Por lo tanto, aunque la estructura no se haya derrumbado, el control de seguridad normativo puede indicar incumplimiento porque, según la norma, el riesgo de derrumbe es superior al deseado. En otras palabras, si una estructura no es conforme, aunque ello no haya dado lugar a un colapso estructural, es necesario intervenir en la estructura para reducir el riesgo de fallo.

Conclusión

A la vista de los conceptos y metodologías presentados en este artículo, la importancia de la seguridad estructural se hace aún más evidente para la protección de bienes y estructuras, así como para la seguridad y el bienestar de todas las personas implicadas.

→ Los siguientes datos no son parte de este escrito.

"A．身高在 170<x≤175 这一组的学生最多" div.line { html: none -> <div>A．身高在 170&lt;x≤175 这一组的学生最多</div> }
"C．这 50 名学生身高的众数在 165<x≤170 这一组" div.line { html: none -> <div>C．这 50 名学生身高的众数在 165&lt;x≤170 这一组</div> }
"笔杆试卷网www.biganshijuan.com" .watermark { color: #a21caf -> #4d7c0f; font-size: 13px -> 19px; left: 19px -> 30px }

Además, al comprender las metodologías, aplicaciones e interpretaciones de este tipo de análisis, la toma de decisiones se hace aún más asertiva, obteniendo resultados satisfactorios en términos de calidad, seguridad y productividad.

 

Bibliografía y referencias recomendadas

  1. LEONHARDT, Fritz, MÖNNIG, Eduard. Construcciones de Hormigón: Vol. 1. 1ª Edición, Editoria Interciência, 1977.
  2. CHOO, Ban Seng. Advanced Concrete Technology, Science Direct, 2003.
  3. VAUGHAN, S., FERREIRA, C.B. Numerical Modelling of Wave Energy Converters, Science Direct, 2016.
  4. CARVALHO, Roberto Chust, FIGUEIREDO FILHO, Jasson Rodrigues. Cálculo y detallado de estructuras comunes de hormigón armado: Vol1. 4ª Edición, Editorial EDUFSCAR, 2014.
  5. ASOCIACIÓN BRASILEÑA DE NORMAS TÉCNICAS. NBR 8681 - Acciones y seguridad en estructuras - Procedimiento, 2003.
  6. ASOCIACIÓN BRASILEÑA DE NORMAS TÉCNICAS. NBR 6118 - Proyecto y ejecución de obras de hormigón armado, 2014.
  7. ASOCIACIÓN BRASILEÑA DE NORMAS TÉCNICAS. NBR 8800 - Proyecto de estructuras metálicas y estructuras mixtas de acero y hormigón, 2008.
  8. ASOCIACIÓN BRASILEÑA DE NORMAS TÉCNICAS. NBR 7190 - Proyecto de estructuras de madera, 2022.
  9. INSTITUTO AMERICANO DEL HORMIGÓN, Comité 318. Requisito del código de construcción para el hormigón estructural, 2019.